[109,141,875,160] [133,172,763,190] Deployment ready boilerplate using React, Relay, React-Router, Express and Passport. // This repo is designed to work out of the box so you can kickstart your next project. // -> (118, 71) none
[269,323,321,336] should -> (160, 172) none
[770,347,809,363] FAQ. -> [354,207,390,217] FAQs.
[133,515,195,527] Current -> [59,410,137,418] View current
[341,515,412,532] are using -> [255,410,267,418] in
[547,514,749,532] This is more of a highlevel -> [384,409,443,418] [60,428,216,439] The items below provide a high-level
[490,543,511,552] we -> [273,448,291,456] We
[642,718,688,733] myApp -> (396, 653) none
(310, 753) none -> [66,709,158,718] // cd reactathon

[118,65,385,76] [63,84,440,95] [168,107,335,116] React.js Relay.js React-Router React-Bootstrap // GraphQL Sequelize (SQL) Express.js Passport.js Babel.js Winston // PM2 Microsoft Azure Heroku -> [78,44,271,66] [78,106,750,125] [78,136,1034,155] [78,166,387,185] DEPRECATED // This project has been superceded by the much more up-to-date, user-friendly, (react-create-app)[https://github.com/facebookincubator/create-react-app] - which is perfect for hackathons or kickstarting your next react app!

---

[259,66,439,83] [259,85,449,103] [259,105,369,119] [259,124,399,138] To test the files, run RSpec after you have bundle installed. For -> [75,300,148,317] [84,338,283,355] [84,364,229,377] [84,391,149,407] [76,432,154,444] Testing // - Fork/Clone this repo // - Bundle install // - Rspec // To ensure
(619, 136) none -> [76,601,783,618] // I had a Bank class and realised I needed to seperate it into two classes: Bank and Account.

--

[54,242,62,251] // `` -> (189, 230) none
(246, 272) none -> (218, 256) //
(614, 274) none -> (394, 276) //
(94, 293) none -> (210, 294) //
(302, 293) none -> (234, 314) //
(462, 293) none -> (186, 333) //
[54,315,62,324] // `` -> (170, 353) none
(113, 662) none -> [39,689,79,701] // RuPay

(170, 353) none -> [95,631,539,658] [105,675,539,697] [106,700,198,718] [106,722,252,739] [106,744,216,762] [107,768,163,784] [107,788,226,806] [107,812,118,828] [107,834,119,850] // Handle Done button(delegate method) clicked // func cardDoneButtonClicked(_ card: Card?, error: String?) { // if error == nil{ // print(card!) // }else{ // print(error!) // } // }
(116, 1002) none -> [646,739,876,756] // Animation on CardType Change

The problem: Retype the entries above exactly, but only from the line containing "(462, 293) none -> (186, 333) //" through the line containing "(116, 1002) none", both included.

Answer to the problem:
(462, 293) none -> (186, 333) //
[54,315,62,324] // `` -> (170, 353) none
(113, 662) none -> [39,689,79,701] // RuPay

(170, 353) none -> [95,631,539,658] [105,675,539,697] [106,700,198,718] [106,722,252,739] [106,744,216,762] [107,768,163,784] [107,788,226,806] [107,812,118,828] [107,834,119,850] // Handle Done button(delegate method) clicked // func cardDoneButtonClicked(_ card: Card?, error: String?) { // if error == nil{ // print(card!) // }else{ // print(error!) // } // }
(116, 1002) none -> [646,739,876,756] // Animation on CardType Change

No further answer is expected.